Though the Anglo-Saxon race continued thus to evince in all their transactions the same extraordinary spirit and energy, and met generally with the same success that had characterized them at the beginning, they seemed at length to find their equals in the Danes. These Danes, however, though generally designated by that appellation in history, were not exclusively the natives of Denmark. They came from all the shores of the Northern and Baltic Seas. In fact, they inhabited the sea rather than the land. They were a race of bold and fierce naval adventurers, as the Anglo-Saxons themselves had been two centuries before. Most extraordinary accounts are given of their hardihood, and of their fierce and predatory habits. They haunted the bays along the coasts of Sweden and Norway, and the islands which encumber the entrance to the Baltic Sea. They were banded together in great hordes, each ruled by a chieftain, who was called a sea king, because his dominions scarcely extended at all to the land. His possessions, his power, his subjects pertained all to the sea. It is true they built or bought their vessels on the shore, and they sought shelter among the islands and in the bays in tempests and storms; but they prided themselves in never dwelling in houses, or sharing, in any way, the comforts or enjoyments of the land. They made excursions every where for conquest and plunder, and were proud of their successful deeds of violence and wrong. It was honorable to enter into their service. Chieftains and nobles who dwelt upon the land sent their sons to acquire greatness, and wealth, and fame by joining these piratical gangs, just as high-minded military or naval officers, in modern times, would enter into the service of an honorable government abroad.

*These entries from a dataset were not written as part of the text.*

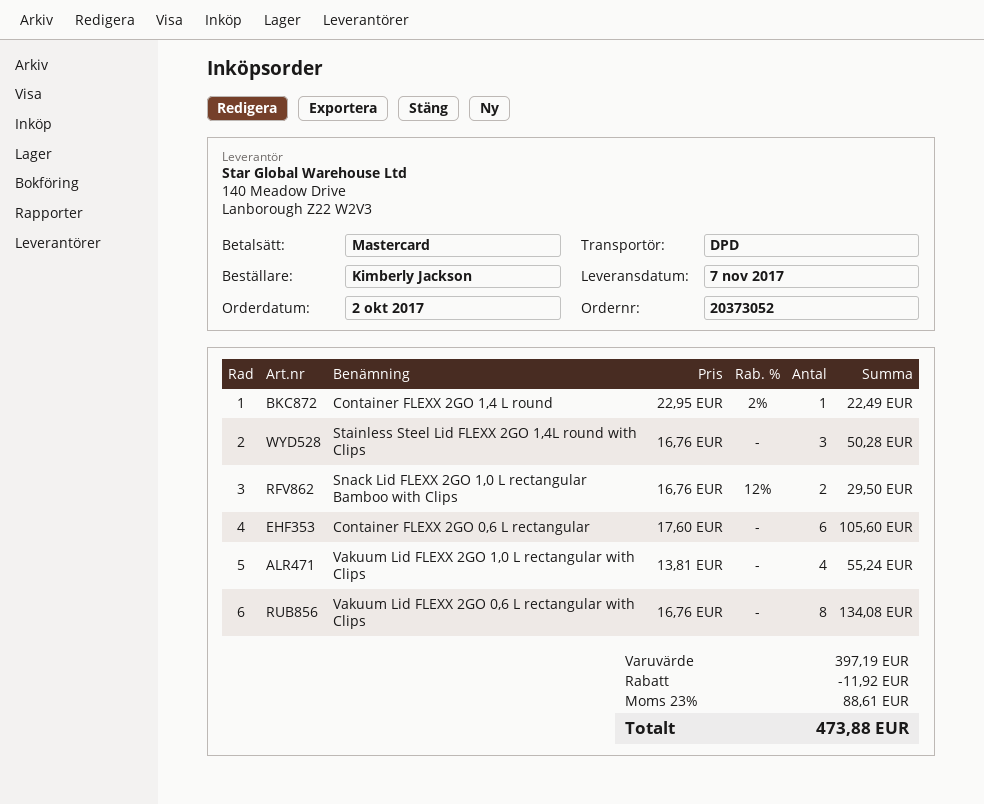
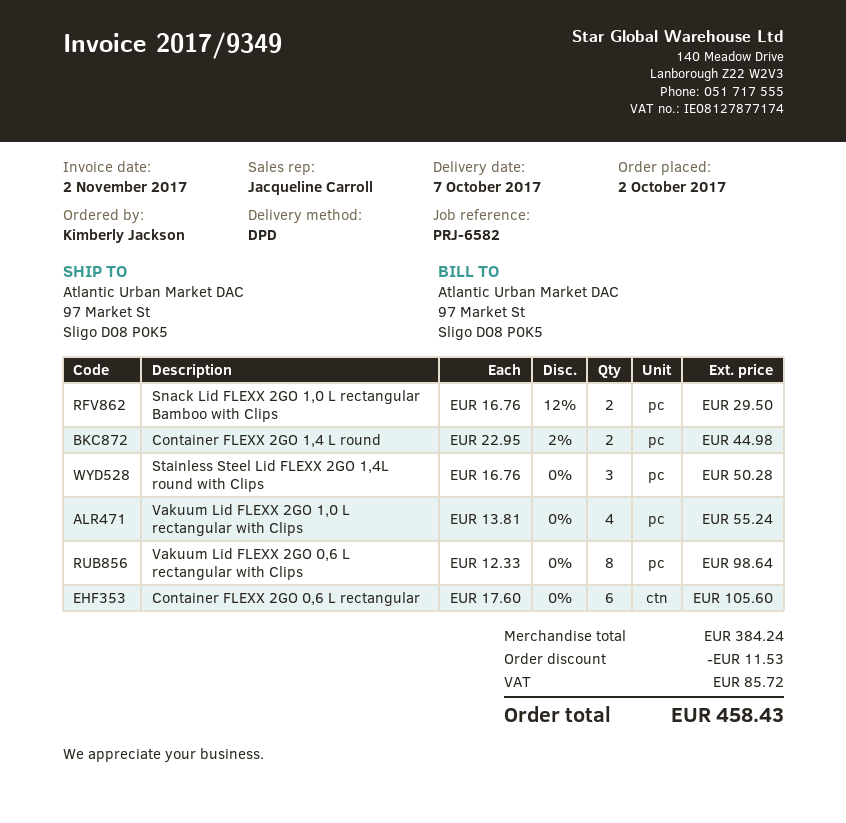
delivery date: 2017-11-07 -> 2017-10-07
Container FLEXX 2GO 1,4 L round: 1 x 22.95 - 2% = 22.49 -> 2 x 22.95 - 2% = 44.98
Vakuum Lid FLEXX 2GO 0,6 L rectangular with Clips: 8 x 16.76 = 134.08 -> 8 x 12.33 = 98.64
subtotal: 397.19 -> 384.24
discount: 11.92 -> 11.53
tax: 88.61 -> 85.72
total: 473.88 -> 458.43

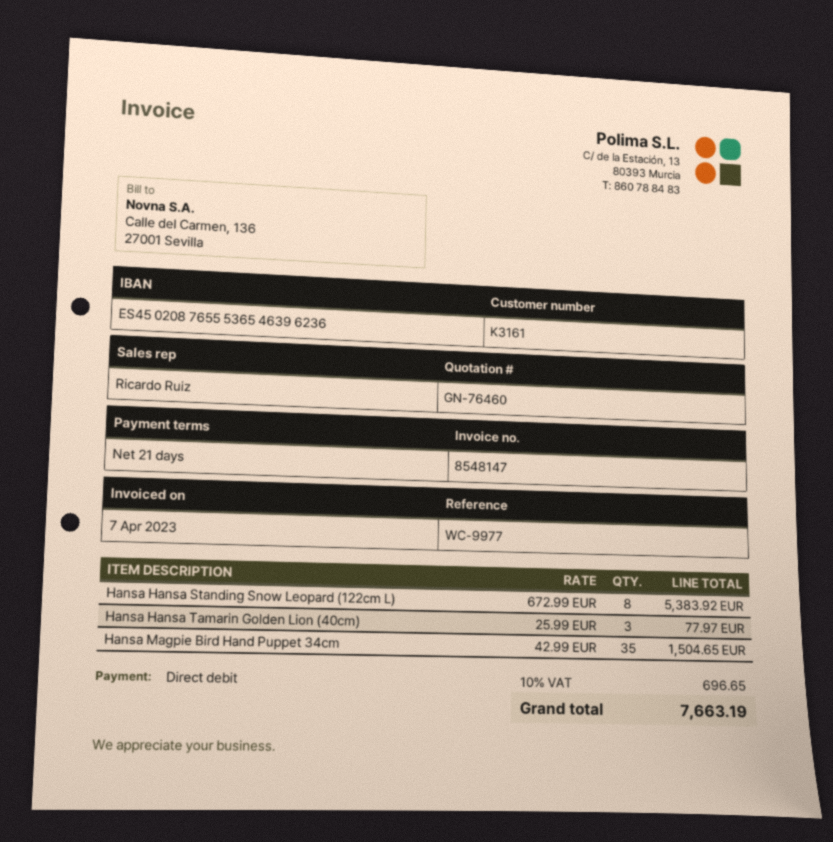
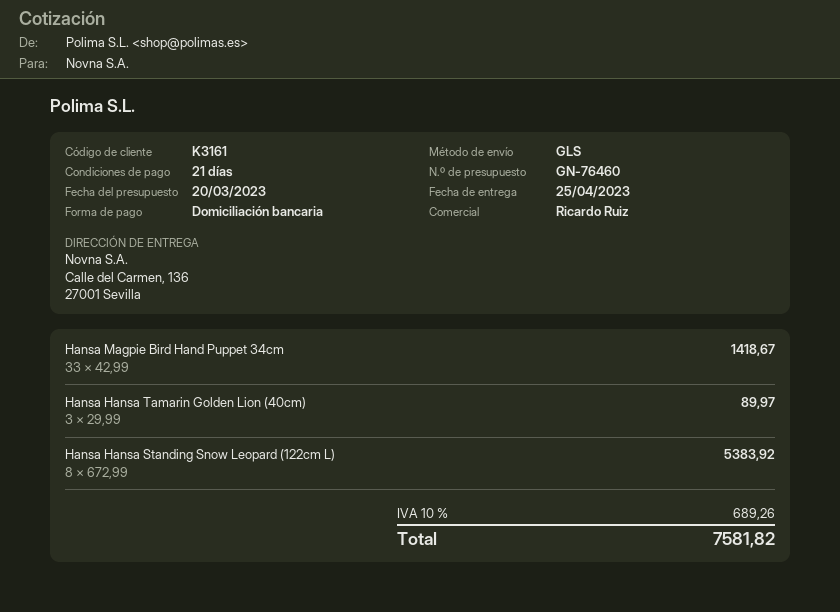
Hansa Hansa Tamarin Golden Lion (40cm): 3 x 25.99 = 77.97 -> 3 x 29.99 = 89.97
Hansa Magpie Bird Hand Puppet 34cm: 35 x 42.99 = 1504.65 -> 33 x 42.99 = 1418.67
tax: 10% = 696.65 -> 10% = 689.26
total: 7663.19 -> 7581.82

Besides the great leaders of the most powerful of these bands, there was an infinite number of petty chieftains, who commanded single ships or small detached squadrons. These were generally the younger sons of sovereigns or chieftains who lived upon the land, the elder brothers remaining at home to inherit the throne or the paternal inheritance. It was discreditable then, as it is now in Europe, for any branches of families of the higher class to engage in any pursuit of honorable industry. They could plunder and kill without dishonor, but they could not toil. To rob and murder was glory; to do good or to be useful in any way was disgrace.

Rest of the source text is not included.